Cass. pen. n. 45425/2024
L'ordine di demolizione di un abuso edilizio si inserisce in un complesso articolato normativo di ripristino del territorio comprensivo della confisca, costruito dal legislatore nella sua ormai riaffermata discrezionalità e sviluppato con varietà di iniziative tutte comunque dirette alla funzione di riassetto del territorio e della legalità urbanistica violata, rispetto al quale la stretta correlazione, sul piano funzionale, dei due predetti rimedi, non può che portare a riconoscere ad entrambi il carattere di misure amministrative ripristinatorie e non di pena, escludendone la prescrizione ex art. 173, c.p.
Cass. pen. n. 28545/2024
L'ordine di demolizione, principio oramai consolidato in sede di legittimità, non è una sanzione penale solo perché sia stato comminato dal giudice penale. Permanendo la natura amministrativa del provvedimento, non è soggetto ad estinzione per il decorso della prescrizione ai sensi dell'art. 173 c.p.
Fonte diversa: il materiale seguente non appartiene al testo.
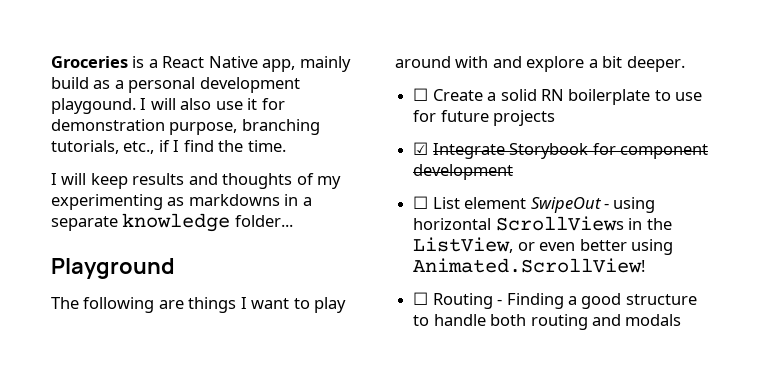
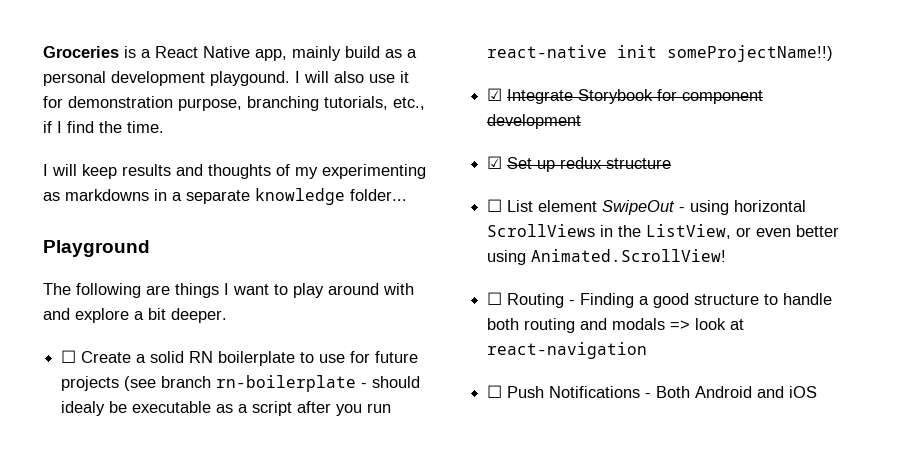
(556, 118) none -> [124,375,421,392] [61,401,392,416] [487,45,834,62] (see branch rn-boilerplate - should idealy be executable as a script after you run react-native init someProjectName!!)
(514, 172) none -> [487,156,672,172] // ☑ Set up redux structure
(682, 320) none -> [670,318,745,330] [487,342,648,359] [487,385,818,398] => look at react-navigation // ☐ Push Notifications - Both Android and iOS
Peraltro, nella fattispecie, l'organismo edilizio da demolire non presentava i caratteri dell'abuso di necessità, ed era stato realizzato in zona sottoposta a vincolo paesaggistico e ambientale violando ripetutamente i sigilli apposti per impedirne il completamento.
Cass. pen. n. 14653/2024
L'interesse dell'imputato a impugnare la sentenza che ha riconosciuto la recidiva sussiste anche nel caso in cui non è conseguito alcun aumento di pena per effetto del giudizio di prevalenza delle circostanze attenuanti, posto che tale aggravante esplica comunque i suoi effetti sia con riguardo alla concessione dei benefici penitenziari, sia in relazione alle condizioni per la riabilitazione, sia rispetto all'estinzione della pena per effetto del decorso del tempo.
Cass. pen. n. 22515/2024
In tema di estinzione per decorso del tempo della pena pecuniaria inflitta per reati commessi prima dell'entrata in vigore del d.lgs. 10 ottobre 2022, n. 150, il termine decennale di prescrizione - in relazione al quale non sono previste cause di interruzione o di sospensione - cessa di decorrere con l'inizio dell'esecuzione, e, dunque, con l'iscrizione a ruolo della pretesa di pagamento, che manifesta in maniera univoca la volontà dello Stato di riscuotere il credito.
Cass. pen. n. 47105/2019
L'ordine di demolizione del manufatto abusivo non e sottoposto alla disciplina della prescrizione di cui all'art. 173 c.p. in tema di arresto ed ammenda, avendo natura di sanzione amministrativa a carattere ripristinatorio del bene-interesse violato, imposta per ragioni di tutela del territorio e con carattere reale, come tale priva di finalita punitive.
Cass. pen. n. 19742/2011
In tema di reati edilizi, l'ordine di demolizione del manufatto abusivo non è soggetto né alla prescrizione stabilita dall'art. 173 cod. pen. per le sanzioni penali, in quanto sanzione amministrativa, né alla prescrizione stabilita dall'art. 28 legge n. 689 del 1981 riguardante, infatti, unicamente le sanzioni pecuniarie con finalità punitiva.
Cass. pen. n. 39705/2003
L'ordine di demolizione del manufatto abusivo, impartito dal giudice ex art. 7 della legge 28 febbraio 1985 n. 47 con la sentenza di condanna per il reato di costruzione abusiva non si estingue per il decorso del tempo ex art. 173 c.p., atteso che quest'ultima disposizione si riferisce alle sole pene principali.
Cass. pen. n. 11464/2001
La conversione della pena pecuniaria per insolvibilità del condannato, anche se poi non concretamente eseguita, costituisce un vero e proprio atto di esecuzione impeditivo della estinzione della pena per prescrizione.
Cass. pen. n. 1605/1998
Ai fini dell'estinzione della pena per decorso del tempo, ove siano inflitte congiuntamente le pene dell'arresto e dell'ammenda, la possibilità di prescrizione della seconda è collegata soltanto al decorso del termine stabilito per l'arresto. Pertanto la pena dell'ammenda si prescrive se è prescritta la pena congiunta dell'arresto e, viceversa, non si può ritenere prescritta qualora l'esecuzione della pena dell'arresto sia iniziata nel termine previsto.